THE DATA:
--

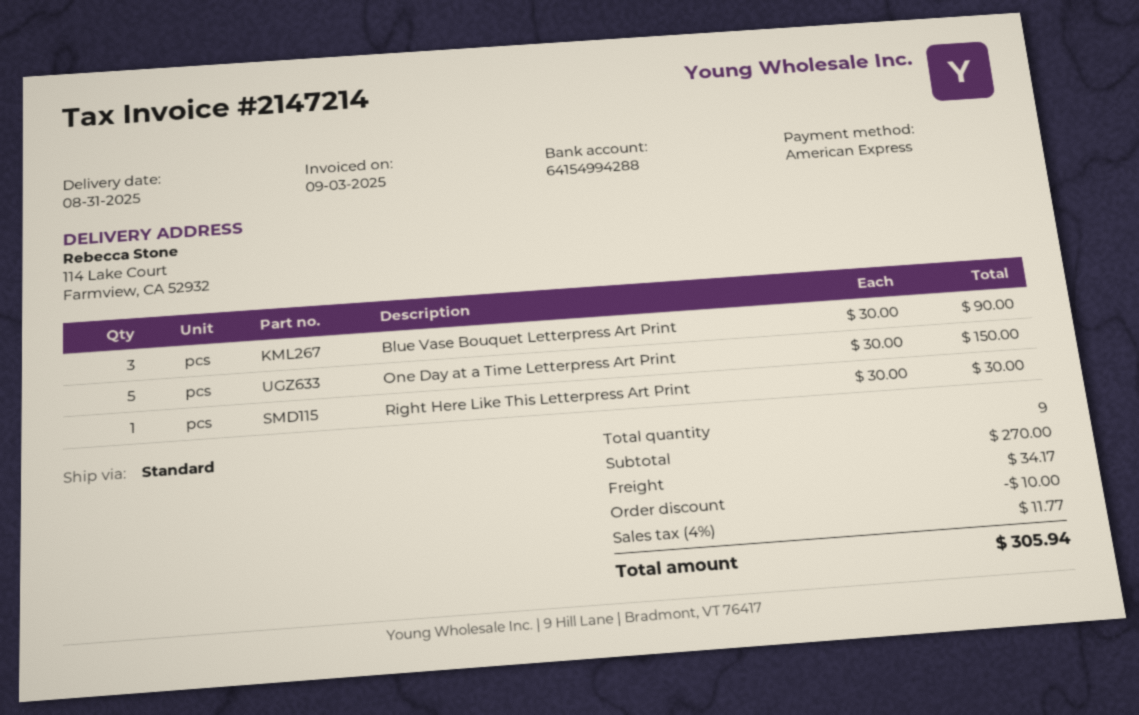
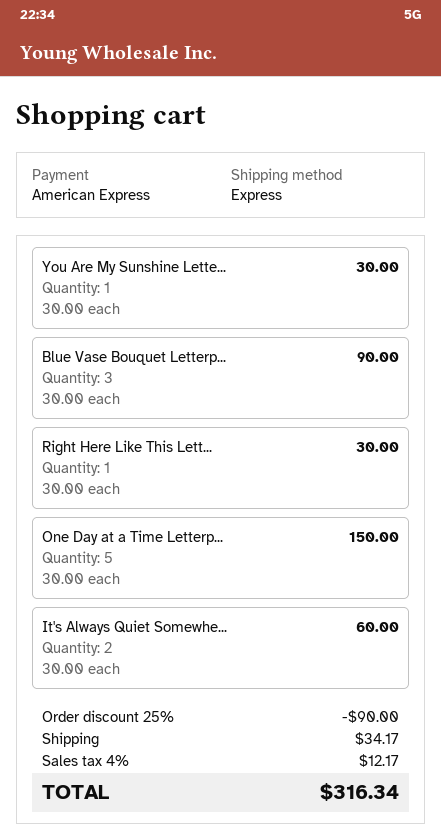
shipping method: standard -> express
You Are My Sunshine Lette...: none -> 1 x 30.00 = 30.00
It's Always Quiet Somewhe...: none -> 2 x 30.00 = 60.00
discount: 10.00 -> 90.00
tax: 4% = 11.77 -> 4% = 12.17
total: 305.94 -> 316.34

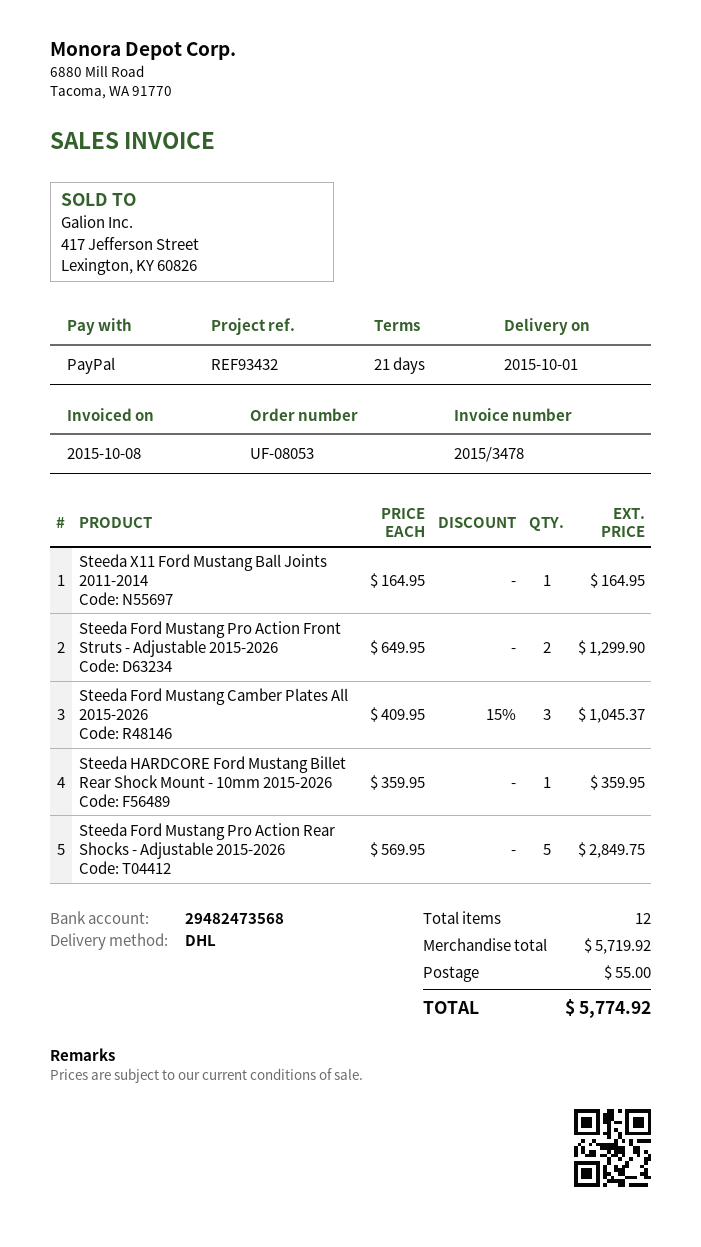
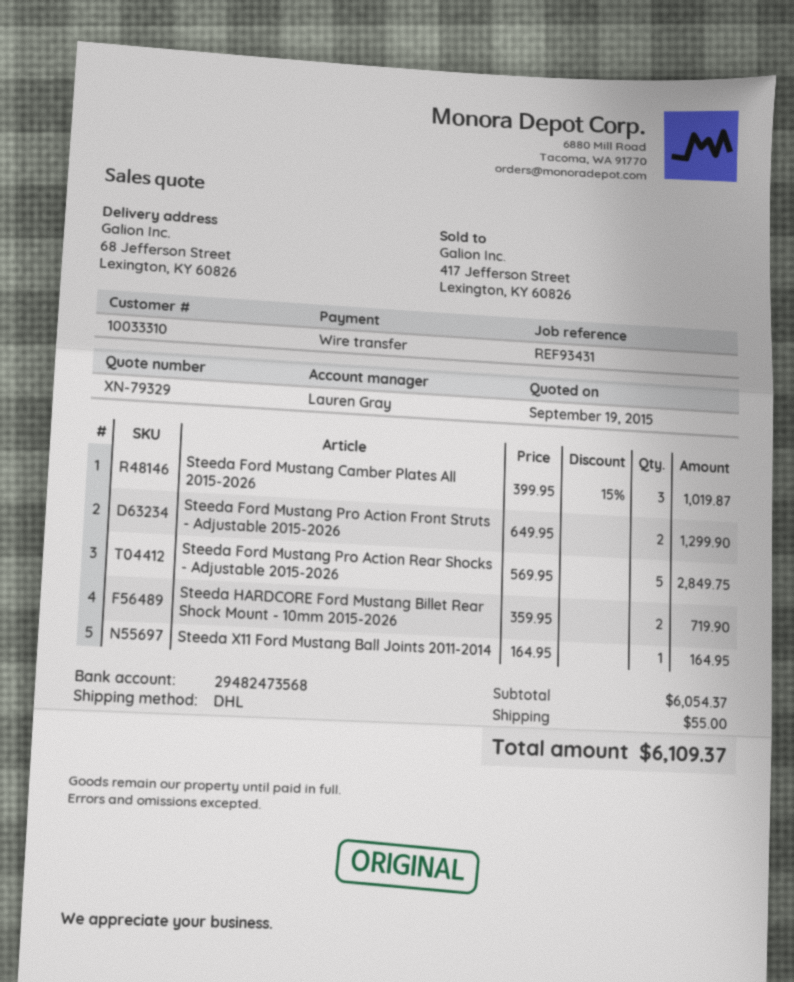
reference: REF93432 -> REF93431
payment method: PayPal -> bank transfer
Steeda Ford Mustang Camber Plates All 2015-2026: 3 x 409.95 - 15% = 1045.37 -> 3 x 399.95 - 15% = 1019.87
Steeda HARDCORE Ford Mustang Billet Rear Shock Mount - 10mm 2015-2026: 1 x 359.95 = 359.95 -> 2 x 359.95 = 719.90
subtotal: 5719.92 -> 6054.37
total: 5774.92 -> 6109.37

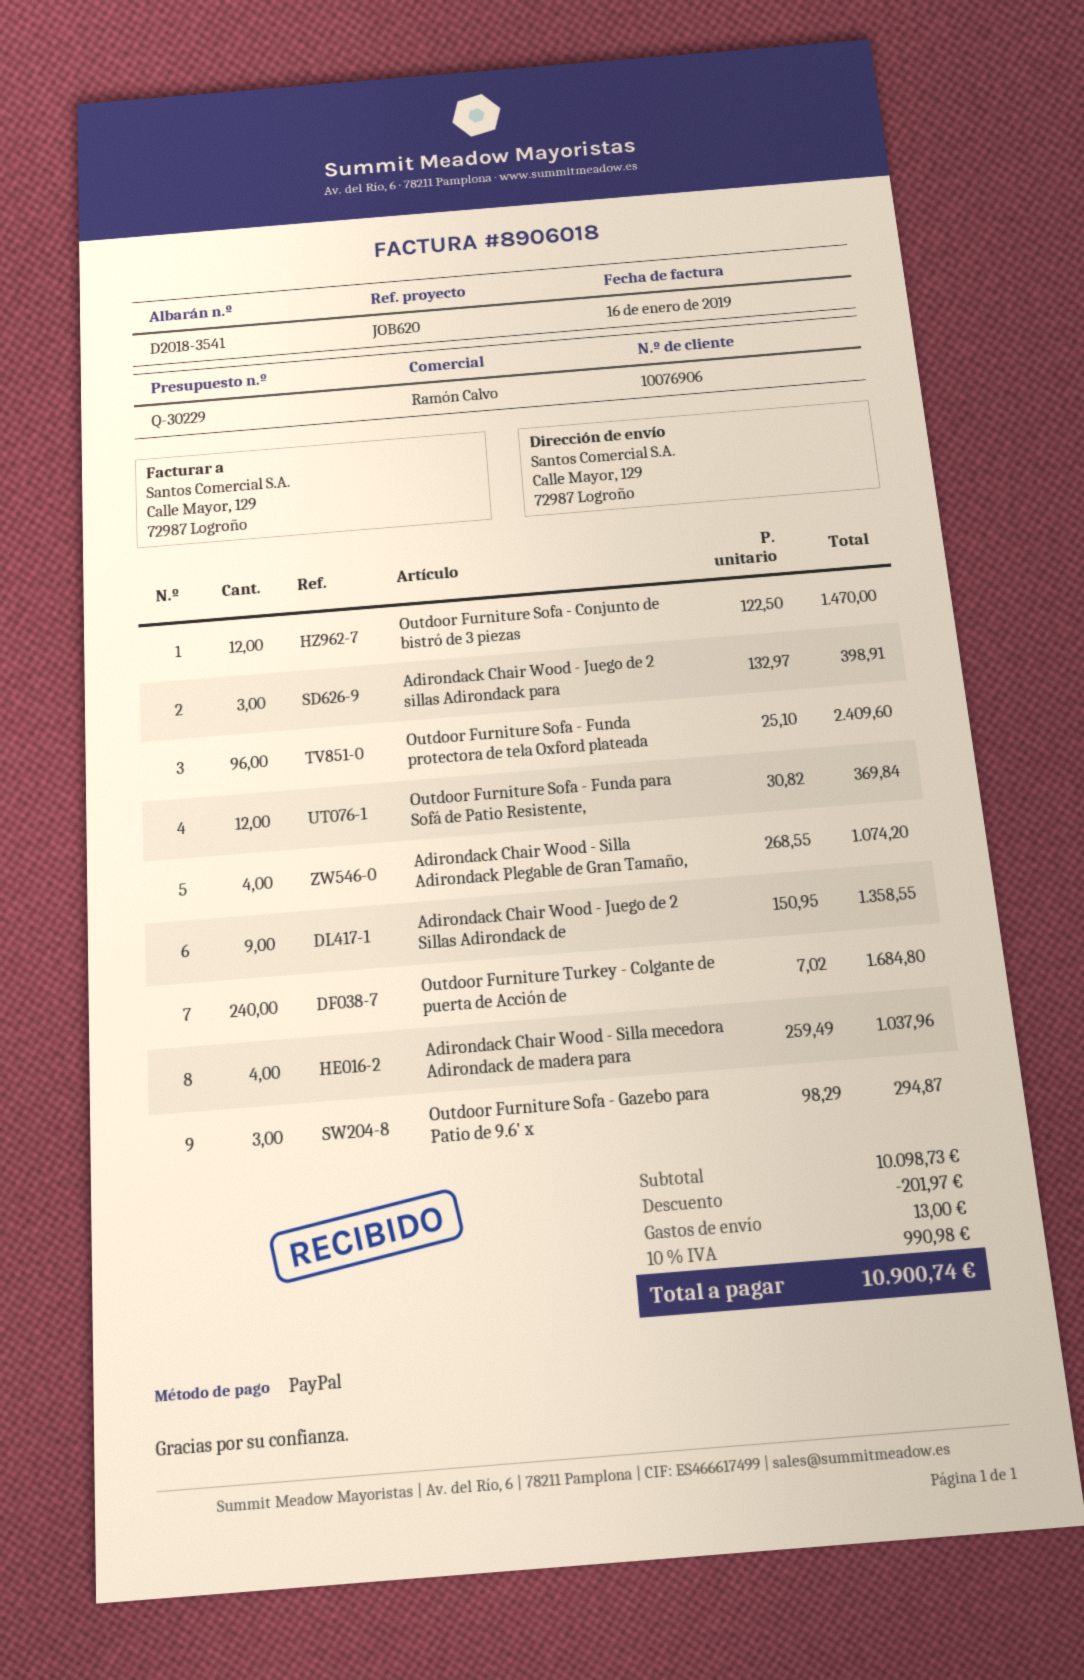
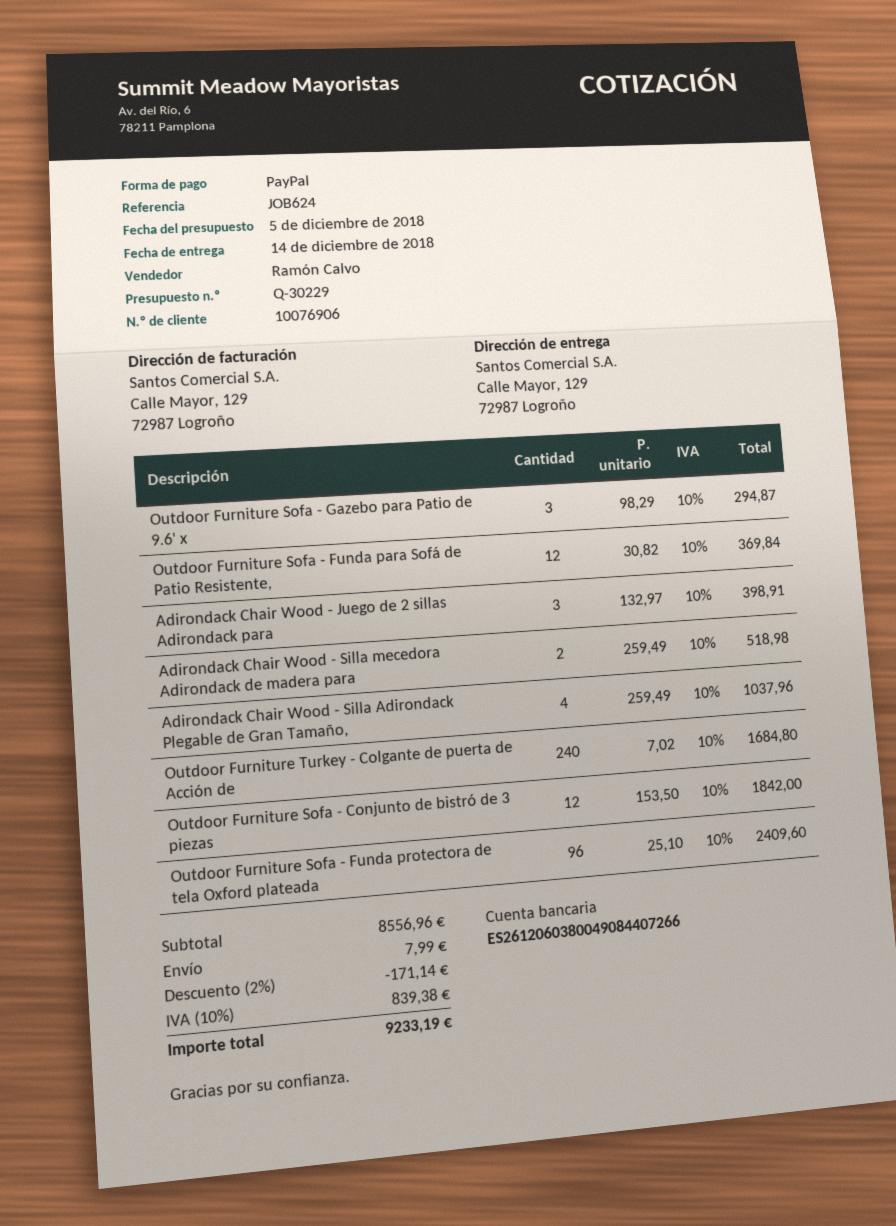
reference: JOB620 -> JOB624
Outdoor Furniture Sofa - Conjunto de bistró de 3 piezas: 12 x 122.50 = 1470.00 -> 12 x 153.50 = 1842.00
Adirondack Chair Wood - Silla Adirondack Plegable de Gran Tamaño,: 4 x 268.55 = 1074.20 -> 4 x 259.49 = 1037.96
Adirondack Chair Wood - Juego de 2 Sillas Adirondack de: 9 x 150.95 = 1358.55 -> none
Adirondack Chair Wood - Silla mecedora Adirondack de madera para: 4 x 259.49 = 1037.96 -> 2 x 259.49 = 518.98
subtotal: 10098.73 -> 8556.96
discount: 201.97 -> 171.14
shipping: 13.00 -> 7.99
tax: 10% = 990.98 -> 10% = 839.38
total: 10900.74 -> 9233.19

--

Omitting the pictures, copy each record above exactly as it stands.

shipping method: standard -> express
You Are My Sunshine Lette...: none -> 1 x 30.00 = 30.00
It's Always Quiet Somewhe...: none -> 2 x 30.00 = 60.00
discount: 10.00 -> 90.00
tax: 4% = 11.77 -> 4% = 12.17
total: 305.94 -> 316.34

reference: REF93432 -> REF93431
payment method: PayPal -> bank transfer
Steeda Ford Mustang Camber Plates All 2015-2026: 3 x 409.95 - 15% = 1045.37 -> 3 x 399.95 - 15% = 1019.87
Steeda HARDCORE Ford Mustang Billet Rear Shock Mount - 10mm 2015-2026: 1 x 359.95 = 359.95 -> 2 x 359.95 = 719.90
subtotal: 5719.92 -> 6054.37
total: 5774.92 -> 6109.37

reference: JOB620 -> JOB624
Outdoor Furniture Sofa - Conjunto de bistró de 3 piezas: 12 x 122.50 = 1470.00 -> 12 x 153.50 = 1842.00
Adirondack Chair Wood - Silla Adirondack Plegable de Gran Tamaño,: 4 x 268.55 = 1074.20 -> 4 x 259.49 = 1037.96
Adirondack Chair Wood - Juego de 2 Sillas Adirondack de: 9 x 150.95 = 1358.55 -> none
Adirondack Chair Wood - Silla mecedora Adirondack de madera para: 4 x 259.49 = 1037.96 -> 2 x 259.49 = 518.98
subtotal: 10098.73 -> 8556.96
discount: 201.97 -> 171.14
shipping: 13.00 -> 7.99
tax: 10% = 990.98 -> 10% = 839.38
total: 10900.74 -> 9233.19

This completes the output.